Tonight we had the best turnout ever at the C# User Group. We had 27 people show up for the advanced topics of memory management and code dom. We really seem to be getting the word out about all of these meetings and lots of people are showing up.
First up to bat was Keith Rome who presented AppCenter Test to the group. He was demonstrating some memory and performance problems with a simple application that did some really horrible stuff with strings and integers (check Keith’s code to see why StringBuilder is not necessarily protection against bad coding). AppCenter Test was really easy to set up because he was able to simply record the input to his webpage. Then he opened the ACT tester and was ready to go. The reports that ACT spit out for us were really great, showing us graphs and charts of the results which were especially impressive when he compared multiple tests against each other. AppCenter Test is only available in Enterprise Architect editions of Visual Studio.
Following Keith, Mitch Harpur from MetaJunction showed us a 20 minute presentation of CodeDom. To begin with, you should know what the code dom is – the ability to write some code that actually writes other code (generated code). Code generation is very handy because common code (ex data access layers) can be easily generated. Once that kind of code is stable it will have less errors than code done by hand. Code gen also helps your code fit into templates and patterns. Code has some areas which are ideal candidates for code generation, but not every problem works with code generation. You’ll want to to look into the System.CodeDom and System.CodeDomGenerator namespaces. Mitch showed us an excellent example where he was able to generate a class with very little actual code. I tell you what, Mitch showed us that he is a very bright guy and I’m going to really have to work to find some real understanding of code generation. This seems like a really complex topic which is easy to get wrong.
Doug Turnure was our group’s pinch hitter – presenting memory management in C#. We started with a review of CS 101 and rapidly went into memory diagrams.
- What’s the difference between a class, an object, and a reference?
- What is a stack and what is the heap and where can you find the managed heap?
- We sat together and walked through a simple code example to see how .Net will load up a type structure and initialise variable on the stack and the heap.
- We talked about how the typestruct is internally a CoreInfoClassStruct – a vtable that points to code compiled by the JIT compiler and how once compiled that code is kept around and referenced directly by the vtable.
- We talked about the difference between static vs instance members of a class and how static methods are faster than instance methods.
- We talked about the difference between value types and reference types (ref types are objects that get GCed where value types are raw data and not objects).
- Structures in .Net are faster than structures but you can’t inherit from them and you can’t replace the default constructor.
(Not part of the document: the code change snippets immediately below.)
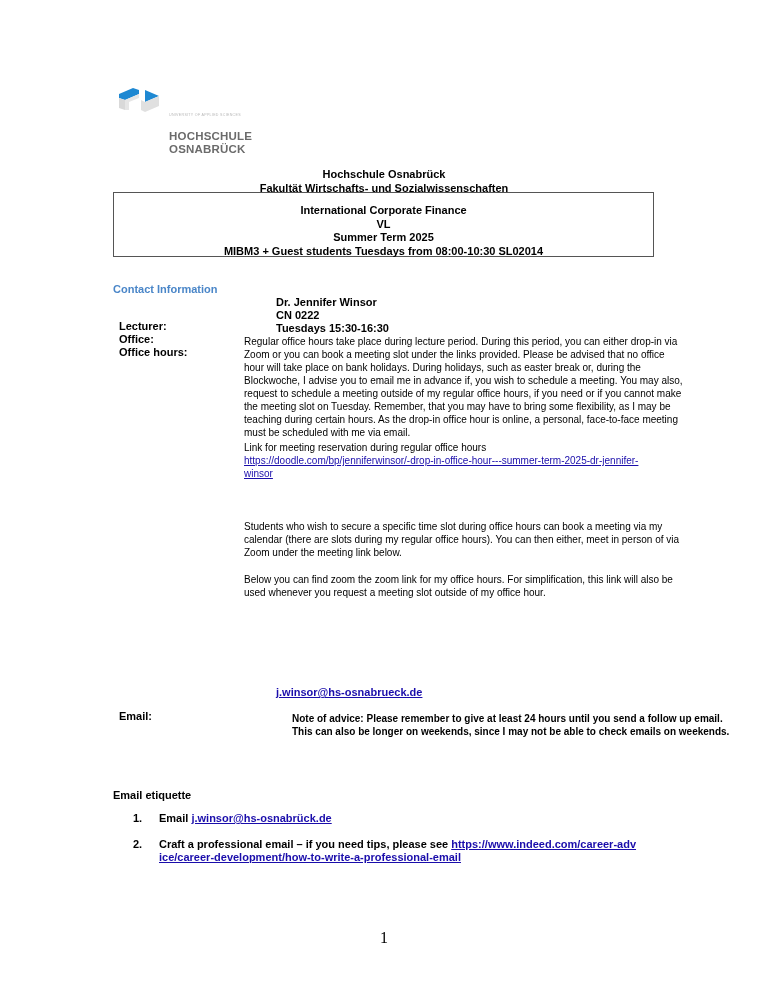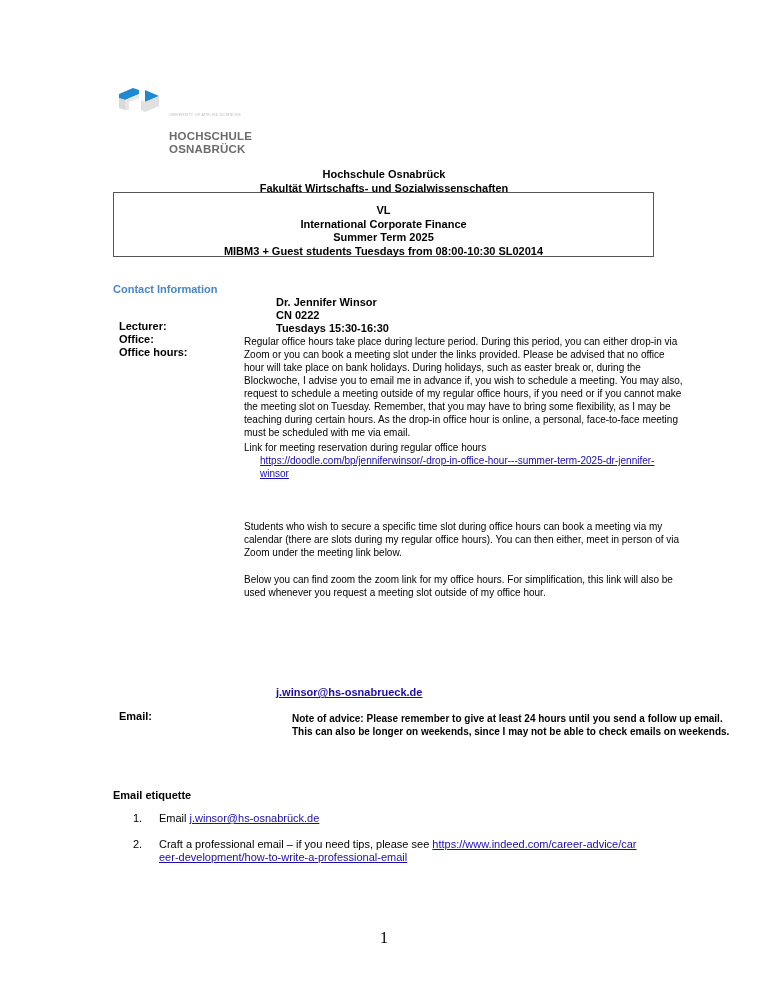"VL" div { order: before "International Corporate Finance" -> after "International Corporate Finance" }
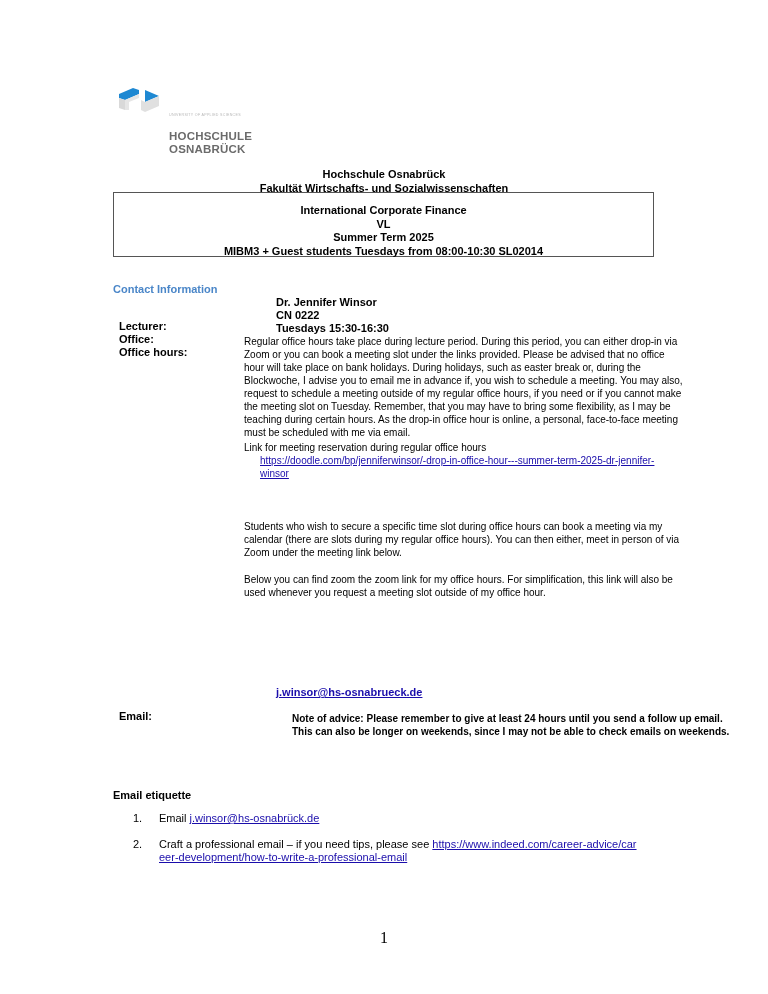"https://doodle.com/bp/jenniferwinsor/-dr" div.abs { margin-left: 16px -> none }
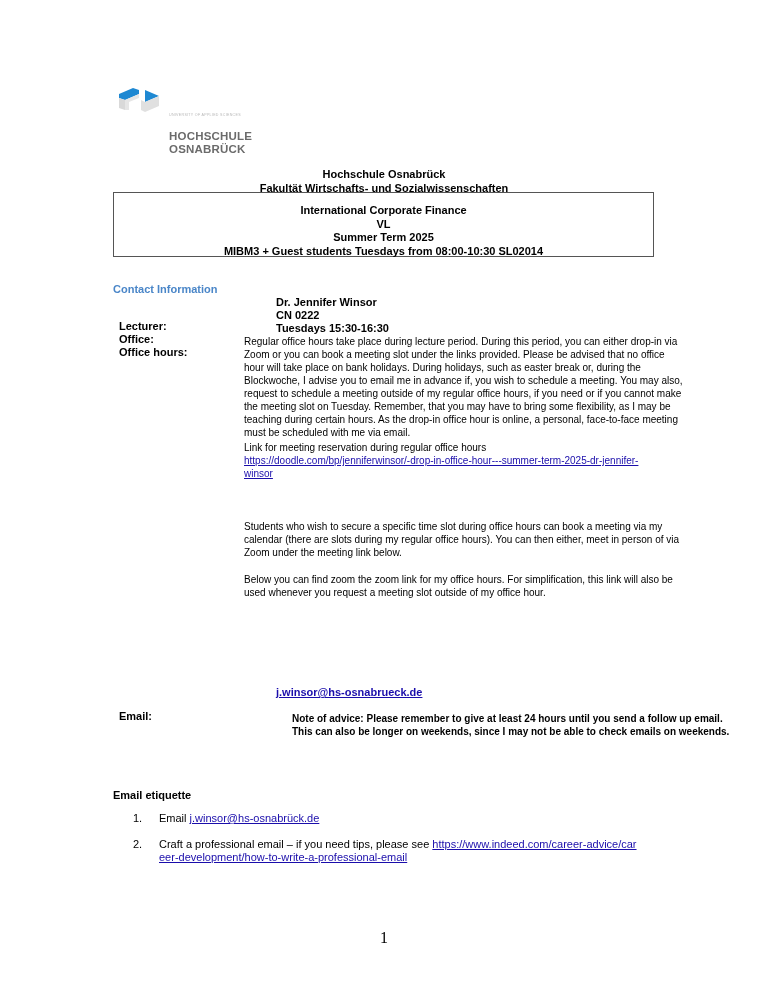"1. Email j.winsor@hs-osnabrück.de" .li { font-weight: normal -> bold }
One of the reasons structures are faster is that they are placed directly on the stack and are not pointed to on the heap. Structures CAN have methods and act just like classes.
- We talked about coping or cloning objects. Shallow copy vs deep copy. Deep copy-cloning is easily done by serialising the object into memory and re-hydrating the object into a new ref.
- Boxing is basically copying a value type just like it’s a reference type. Boxing occurs when you assign a value type to a reference value (ex – storing structs in an ArrayList). Unboxing is when you assign a reference type to a value type. The important thing to remember here is that boxing data creates a copy of that data and so if you change that boxed data you are not changing the original copy – it is up to you to synchronise those changes
- Generics are objects where the type is defined later.
- Garbage collection – Memory on the heap is allocated for (small) objects contiguously (that means really quickly) until there isn’t enough space on the managed heap. When you run out of space, unused objects (objects that have been orphaned when their references were set to null) are cleared out. Objects that survive garbage collection (because they’re still in use) are promoted from Gen 0 to Gen 1. When all the space is taken by Gen 1 objects, the GC will attempt to clean out all the Gen 1 objects and promote all the survivors of Gen 1 to Gen 2. When all the memory on the heap is full of Gen 2 objects, you’re out of memory! Garbage collection can be invoked manually, but in 99% of situations the automatic GC is more than sufficient. Always try to use a try..finalise which helps clean up objects. Also, don’t override Finalise unless you can’t help it – that’s slow! IDisposable is great but means your client code has to call it. That means you should implement both IDisposable AND a Finalise to ensure you clean up your object. You should also include a SuppressFinalize method as well.
The net conclusion of this talk is that Doug can crush you with his brain. Do not mess with Doug! Plus he’s funny even though he can’t be trusted with a marker and a dry erase board.